:: RECORDS PROVIDED ::

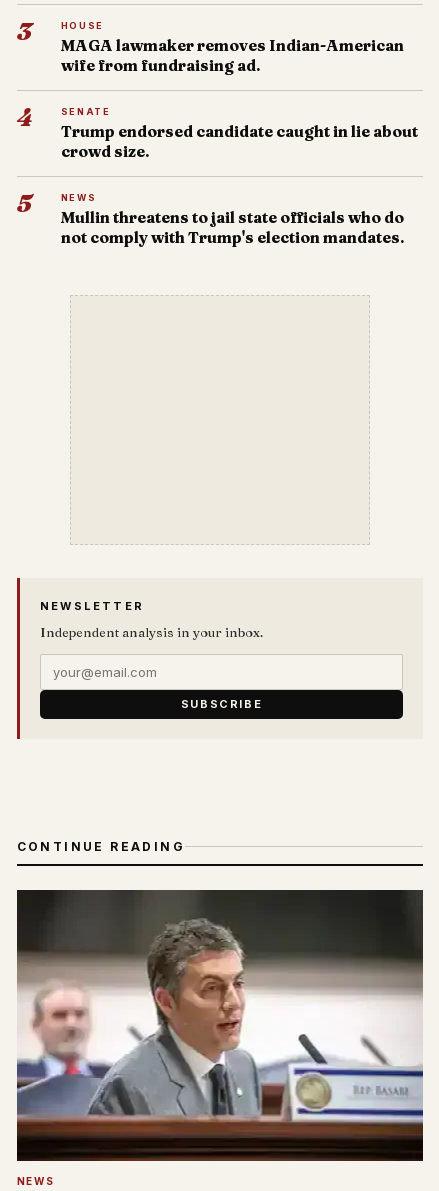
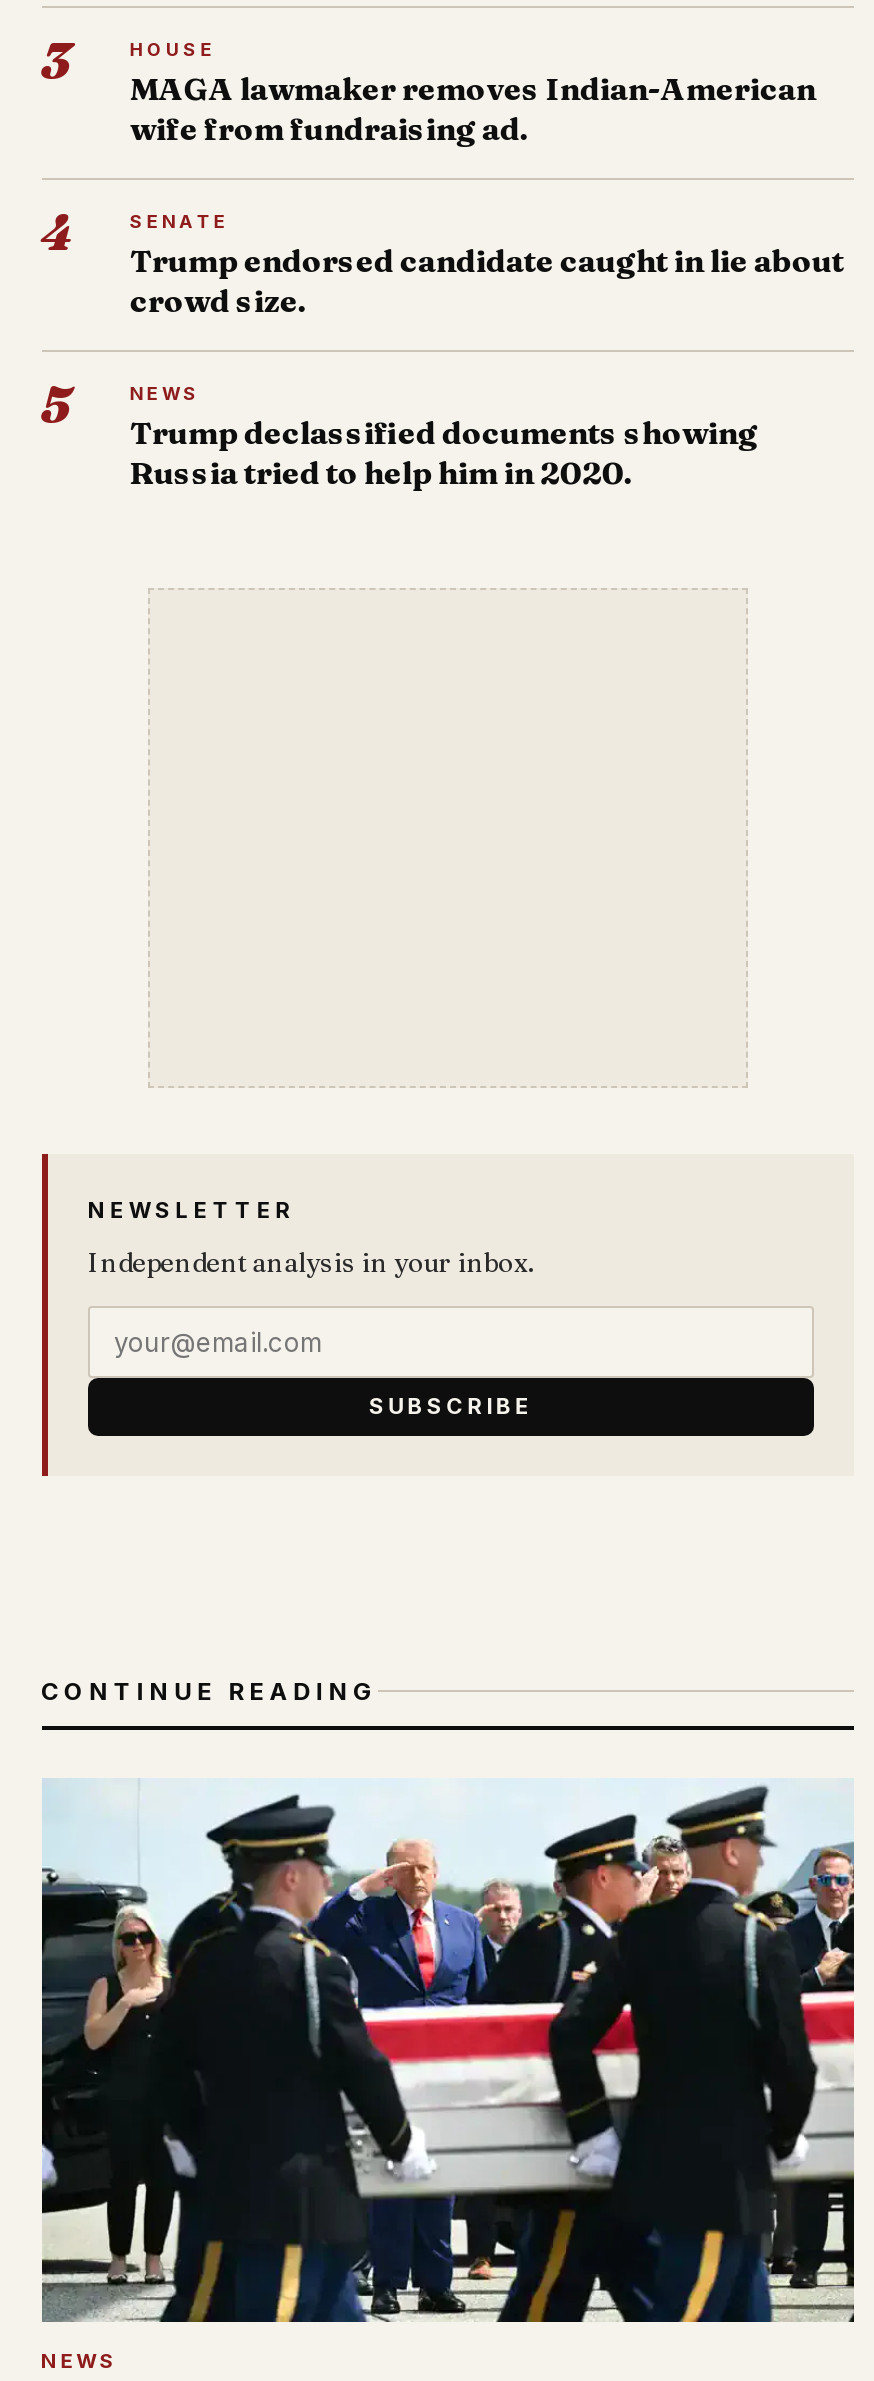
- Mullin threatens to jail state officials who do
- not comply with Trump's election mandates.
+ Trump declassified documents showing
+ Russia tried to help him in 2020.

- [image]
+ [image]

:::

Repeat the data exactly as given. Keep every picture out of the copy.

SOLVED EXERCISE |
- Mullin threatens to jail state officials who do
- not comply with Trump's election mandates.
+ Trump declassified documents showing
+ Russia tried to help him in 2020.

- [image]
+ [image]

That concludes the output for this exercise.